Analytical Approach:

  1. Hypoplasia wrangling: tooth-level data read from raw Excel, teeth renamed by dental position using a universal numbering map, zero values recoded as NA, hypoplasia count summed per individual, rate computed as hypoCount / nTeeth.
  2. Hypoplasia analysis: Levene’s test for variance homogeneity; linear model of hypoRate ~ period + offset(log(nTeeth/28)); R² via r.squaredGLMM.
  3. FA wrangling: two replicate measurement sheets combined; composite individual ID created; sex recoded; long-format pivot; minimum paired replicate enforcement per Palmer and Strobeck (2003); third molars removed.
  4. FA inspection: full Palmer-Strobeck nine-step protocol (measurement error detection, FA outlier detection, mixed-model ANOVA, ME variance test, size dependency screening, ideal FA assessment); checkpoint files written at each stage.
  5. FA analysis: ME-corrected FA10 index computed from cleaned dataset; Levene’s test on FA10 by period.

Project Resources

Repository: hunter-gatherer-resilience-agricultural-expansion

Data: Skeletal measurements collected from the Nagasaki University skeletal collection.
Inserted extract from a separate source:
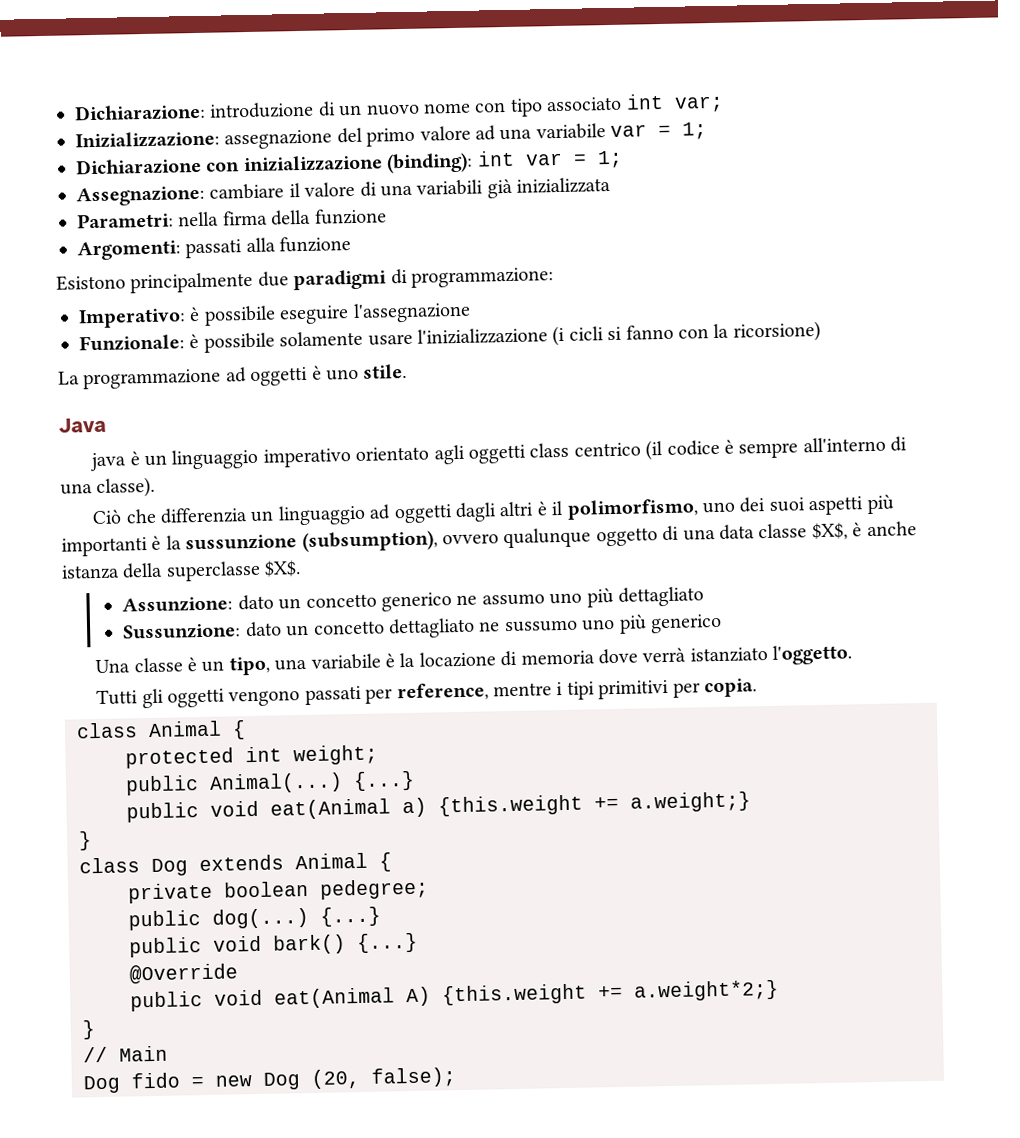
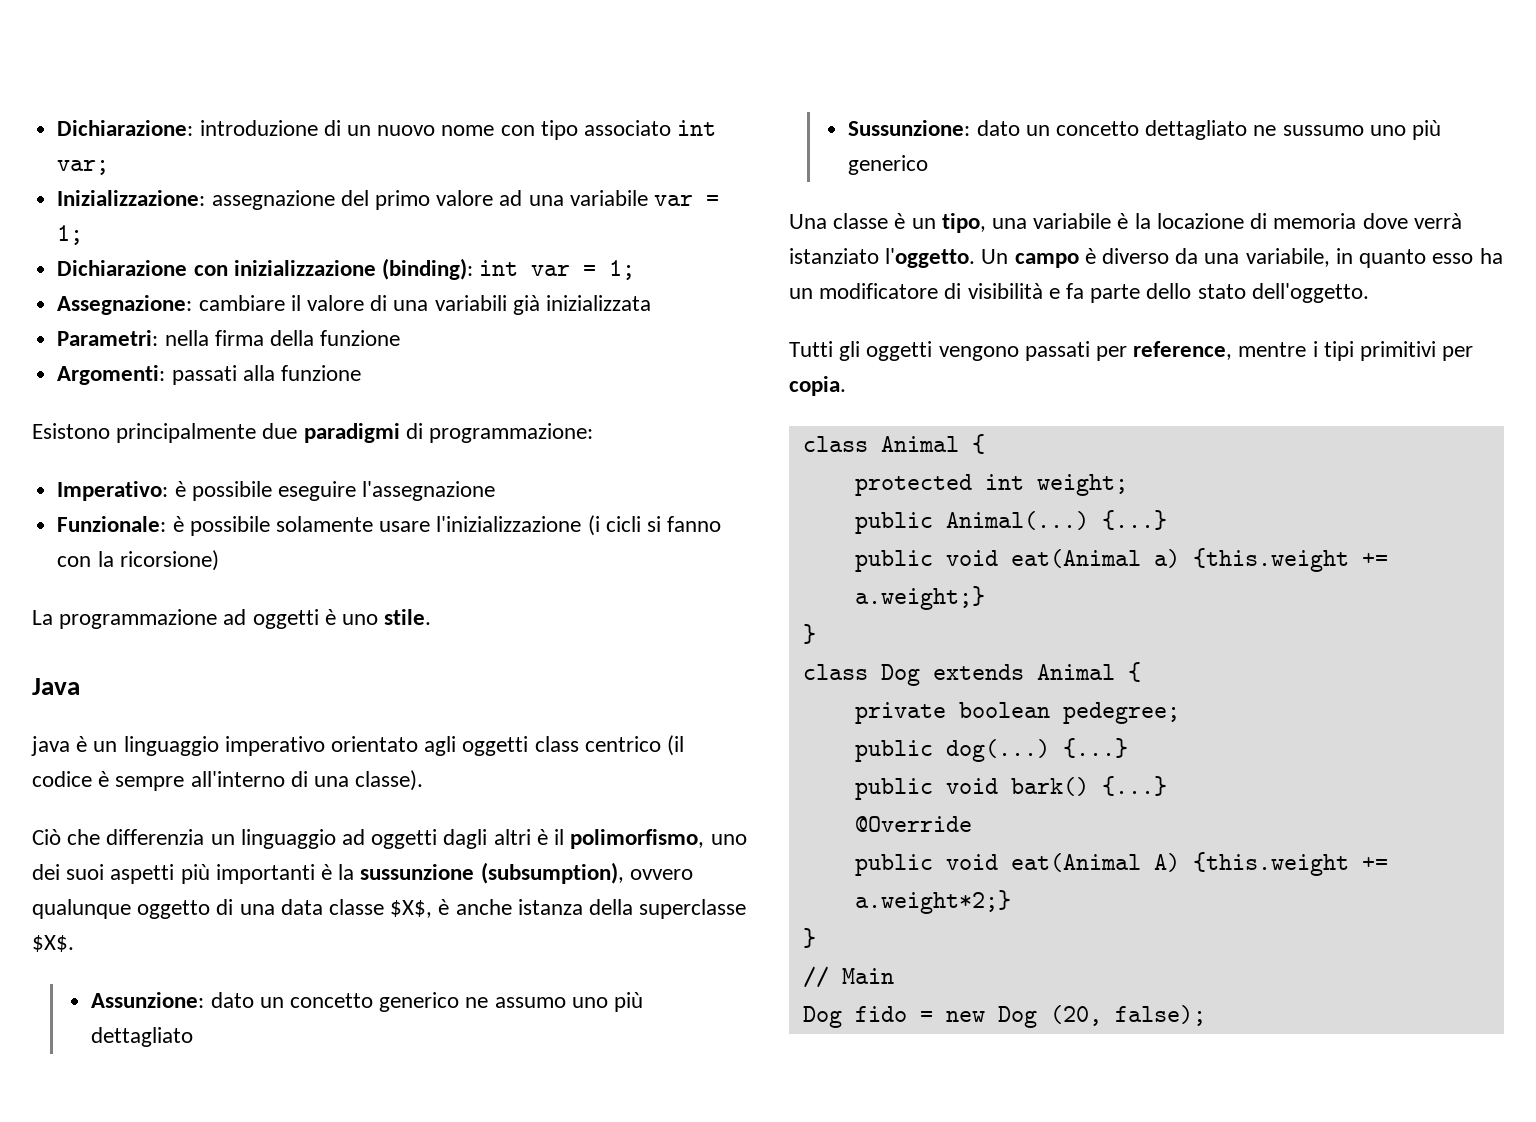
+ Un campo è diverso da una variabile, in quanto esso ha un modificatore di visibilità e fa parte dello stato dell'oggetto.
Raw data included in repository (data/raw-nagasaki-18July13.xlsx). Intermediate pipeline files in data/.

Code:

  • revised-fa-wrangling.R – reads raw Excel, combines replicate sheets, enforces minimum paired replicates, removes third molars, writes long-format wrangled CSV
  • revised-fa-inspection-constants.R – study-specific constants: file paths, grouping variables, column names, outlier removals, step 8 transformation flag, step 9 eliminations
  • revised-fa-inspection-functions.R – all Palmer-Strobeck analytical and utility functions (sourced by inspection script)
  • revised-fa-inspection.R – runs full nine-step Palmer-Strobeck FA screening pipeline; writes checkpoint files at each stage
  • revised-fa-analysis.R – computes FA10 index, generates distribution and diagnostic figures, runs Levene’s test
  • revised-hypoplasis.R – wrangles hypoplasia data, models hypoRate by period with tooth offset, generates figures

Project Artifacts:

  • Figures (n = 5): revised-fig-hypo-distribution.png, revised-fig-hypoRate.png, revised-fig-fa-distribution.png, revised-fig-fa-pct-me.png
  • Diagnostic figures (n = 4): figures-inspection/normal-scatters-raw-jomon.tiff, figures-inspection/normal-scatters-raw-yayoi.tiff, figures-inspection/normal-scatters-final-jomon.tiff, figures-inspection/normal-scatters-final-yayoi.tiff
  • Pipeline checkpoint files (n = 8) in data/

Environment:

  • renv.lock and renv/ – restore with renv::restore()

License:

  • Code and scripts © Kara C. Hoover, licensed under the MIT License.
  • Data, figures, and written content © Kara C. Hoover, licensed under CC BY-NC-ND 4.0.

Tools & Technologies

Languages | R

Tools | Quarto | GitHub Pages

Packages | readxl | dplyr | tidyr | readr | ggplot2 | cowplot | ggridges | car | outliers | DescTools | Hmisc | coin | plotly | htmlwidgets | MuMIn


Expertise

Domain Expertise: bioarchaeology | developmental stress | fluctuating asymmetry | dental anthropology | population health | hunter-gatherer resilience | prehistoric Japan

Transferable Expertise: This project demonstrates end-to-end reproducible bioarchaeological analysis – from raw skeletal measurement data through a multi-stage statistical pipeline to publication-quality results – applied to a research question about human resilience that has direct parallels in contemporary debates about indigenous population health, cultural persistence, and adaptive capacity under environmental and social pressure.